In diesen öden Novembertagen ist Freund Grimmberger mehr als je zum Grübeln und zu paradoxaler Rechthaberei aufgelegt.
„Sehen Sie,“ sagte er gestern, „grade wie es Sünden gibt wider sich und wider die andern, Sünden wider den heiligen Geist und sonstige Größen und Begriffe, so gibt es auch Tugenden, deren Übung entweder den andern oder einem selbst zugute kommt. Die erstgenannten stehen selbstredend am höchsten im Wert. Denn „die andern“ - bitte zwischen Gänsefüßchen - „die andern“ sind immer in der Majorität und bestimmen den Kurs einer Tugend. Was Tausenden profitlich ist, genießt größere Beliebtheit, als was nur für einen Einzelnen Wert hat.“
„Sie vergessen, daß die Gegenseitigkeit das Gleichgewicht herstellt.“
„An die Gegenseitigkeit denkt keiner. Jeder denkt nur, ob das Tun und Lassen aller andern ihm nutzt oder schadet. Daher kommt es, daß Tugenden, wie Sanftmut, Freigebigkeit, Barmherzigkeit, Gastfreundschaft usw., die den andern zugute kommen, so allgemein gepriesen werden. Während dahingegen andere Tugenden, die ein jeder hauptsächlich in Rücksicht auf das eigene Wohl übt, über die Achsel angesehen, ja meist als Laster verschrieen werden, als da sind Geiz, Feigheit ....“
„Sachte, Herr Grimmberger, Sie wollen doch am Ende nicht den Geiz und die Feigheit als Tugenden ausrufen!“
„Warum nicht?

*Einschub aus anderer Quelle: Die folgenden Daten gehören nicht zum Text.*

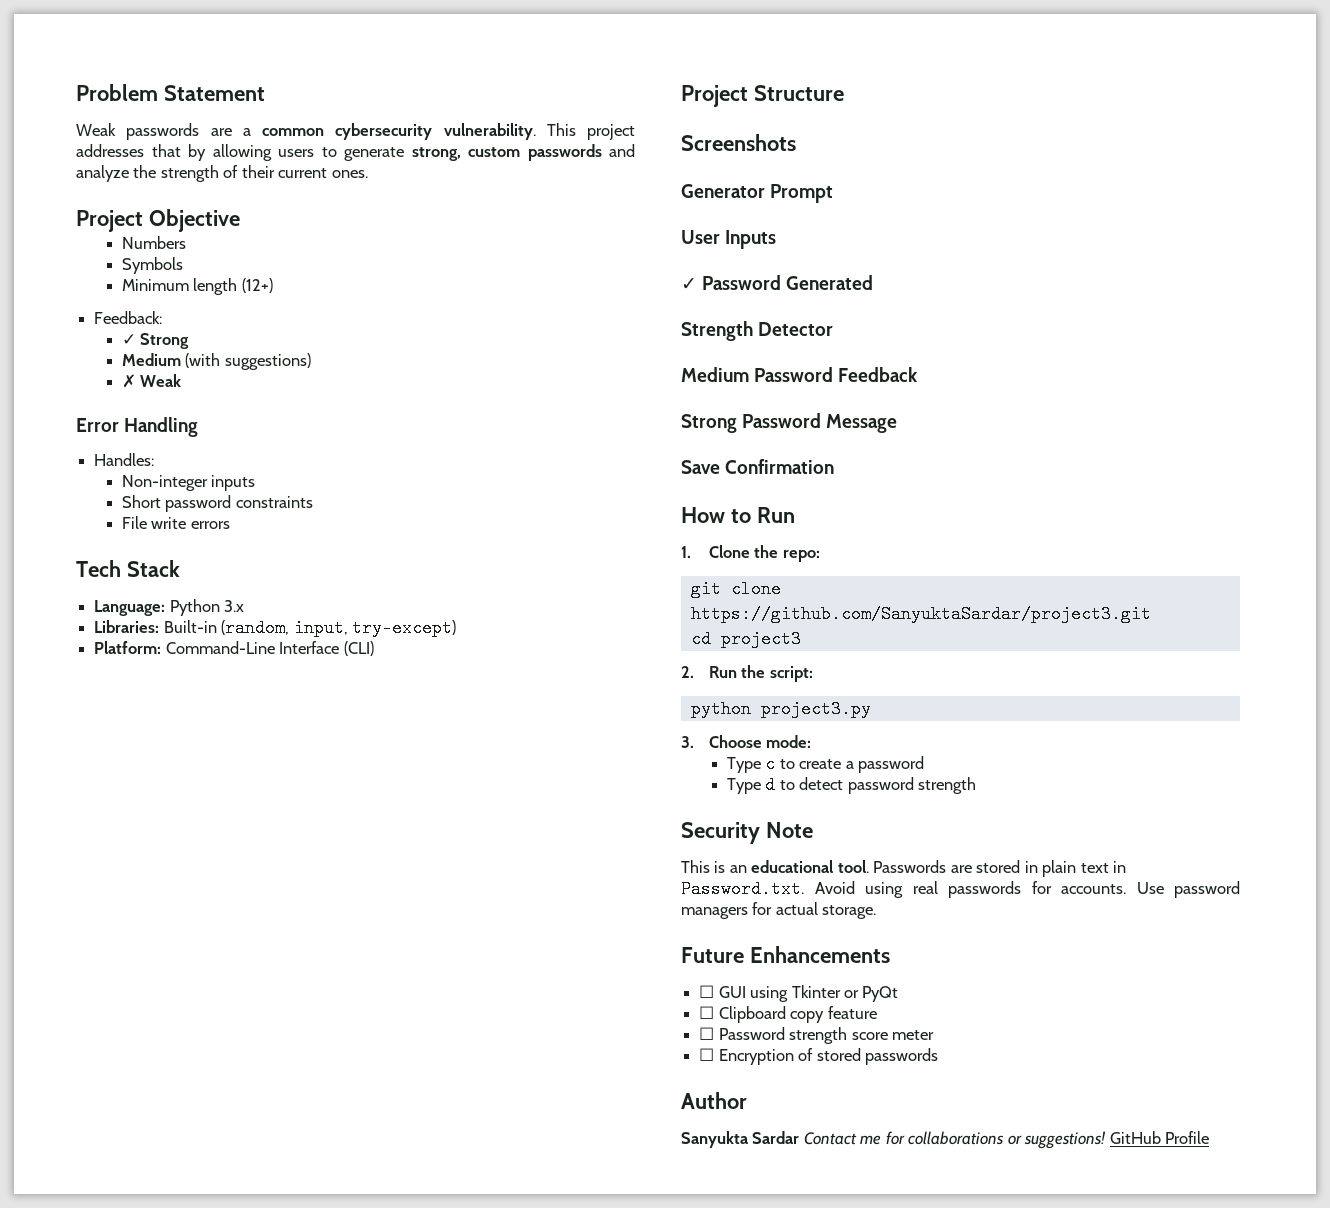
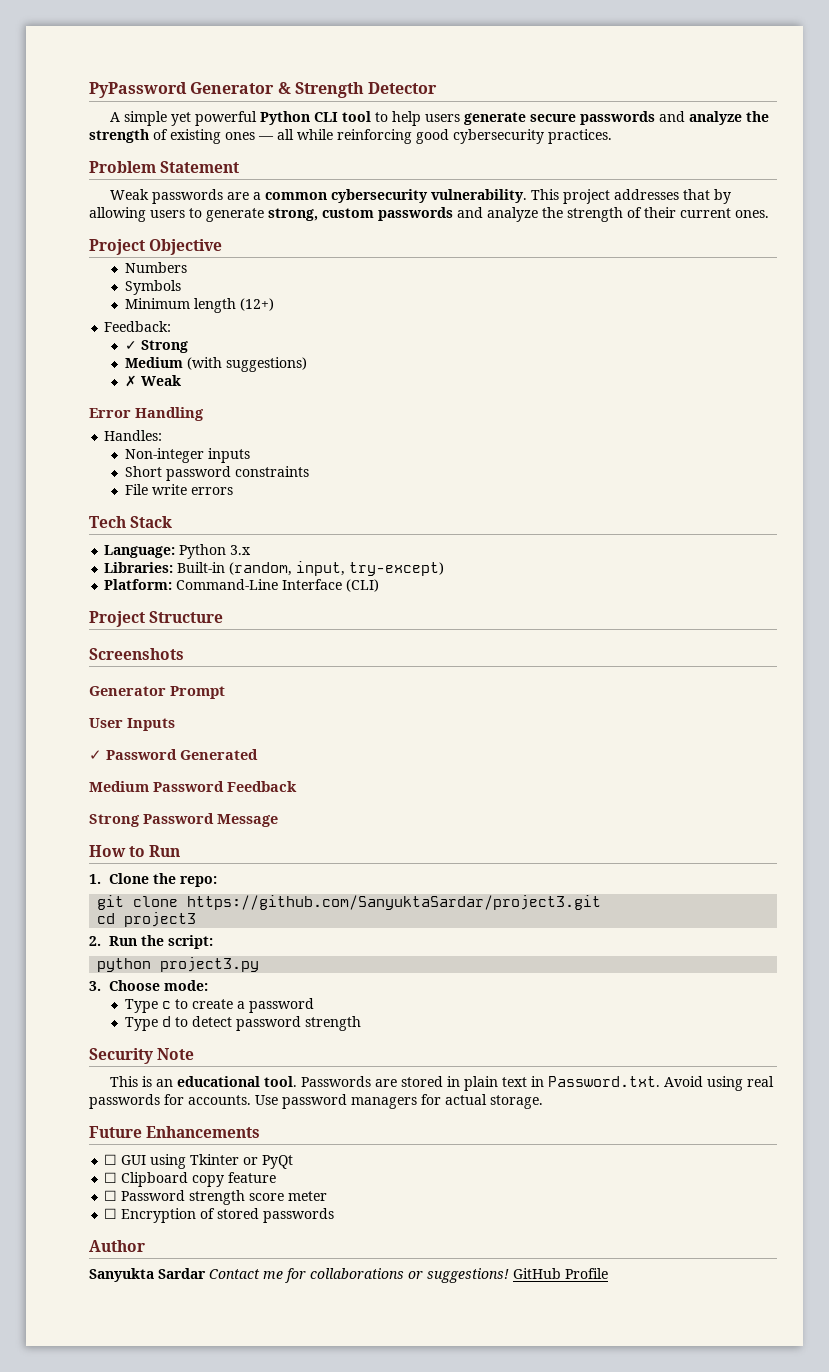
+ PyPassword Generator & Strength Detector
+ A simple yet powerful Python CLI tool to help users generate secure passwords and analyze the strength of existing ones — all while reinforcing good cybersecurity practices.
- Strength Detector
- Save Confirmation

Es sind sozusagen Reflexivtugenden, ihre Eigenart liegt in der Rückbeziehung auf die Person dessen, der sie übt. Und wenn Sie die letzten Konsequenzen ziehen wollen, so sehen Sie, daß die Welt bei diesen Tugenden, die sie Laster nennt, letzten Endes viel besser führe, als beim Gegenteil.“
„Wieso?“
„Nehmen Sie an, alle Menschen seien Geizhälse und Feiglinge: So wäre mit einem Schlag jede Kriegsgefahr aus der Welt geschafft und es gäbe keine armen Leute mehr.“
„Da kann mer nix machen.“
„Jawohl, wenn man Sie vor unabweisbare Wahrheiten stellt, ziehen Sie sich mit einem faulen Witz aus der Affäre. Ich nenne Ihnen eine andere Tugend, die mehr zur Beglückung der Menschheit, vielmehr zur Verhütung dauernden Unglücks beiträgt, als alle sogenannten christlichen Tugenden nebst ihren weltlichen Schwestern zusammen: die Gleichgültigkeit, oder nennen wir das Kind beim Namen: die Wurschtigkeit. Freilich, es gehört dazu eine besondere Gebrauchsanweisung.“
„Da bin ich neugierig.“
„Es sollte mich wundern, wenn Sie die Wohltaten der Wurschtigkeit noch nicht am eigenen Leib erfahren hätten.“
„Ich habe darüber noch nicht nachgedacht.“
„Kennen Sie das italienische Sprichwort: Lieber Gott, mach, daß mich meine Frau nicht betrügt! Betrügt sie mich, mach, daß ich es nicht erfahre! Erfahre ich es, mach, daß es mir Wurscht ist!“
„Das scheinen die Italiener aber nicht in die Praxis umzusetzen: Siehe Cavalleria rusticana.“
„Grade an dem Beispiel sehen Sie, wie Unrecht sie haben. Die Wurschtigkeit ist das Wasser im Vitriol der Wissensgier, mit der sich einer Löcher ins Gemüt brennt. Ich erzähle Ihnen einen Fall. Ein Freund von mir plante eine große Spekulation, mit der er Millionen verdienen mußte. Der Coup mißlang, weil ihm andere zuvorkamen. Jemand sagte ihm, sein Freund, mit dem er das Geheimnis teilte, habe durch eine Indiskretion das Mißlingen verschuldet. Der Freund leugnete. Ein Beweis war nicht zu erbringen. Der Mann stand vor dieser quälenden Ungewißheit: Hatte der andre die Felonie begangen oder nicht? Jahrelang tat er, was ich eben sagte, brannte sich mit dem Ätzwasser seiner Wissensgier Löcher ins Gemüt. Bis er die Wurschtigkeit lernte. Heute ist es ihm egal, ob der Freund ihn damals um die Millionen gebracht hat, oder nicht, er hat die Millionen verloren ‚es wäre, sagt er sich heute, zu dumm, dazu auch noch den Freund zu verlieren. Die Tugend der Wurschtigkeit verklärt ihm seinen Lebensabend.“
„Also so meinen Sie das, Herr Grimmberger! Dann allerdings. Dann kann ich Ihnen nur dringend anraten, sich dieser Tugend zu befleißigen.“
„Nun wird der Mensch wieder unverschämt!“ brummte er.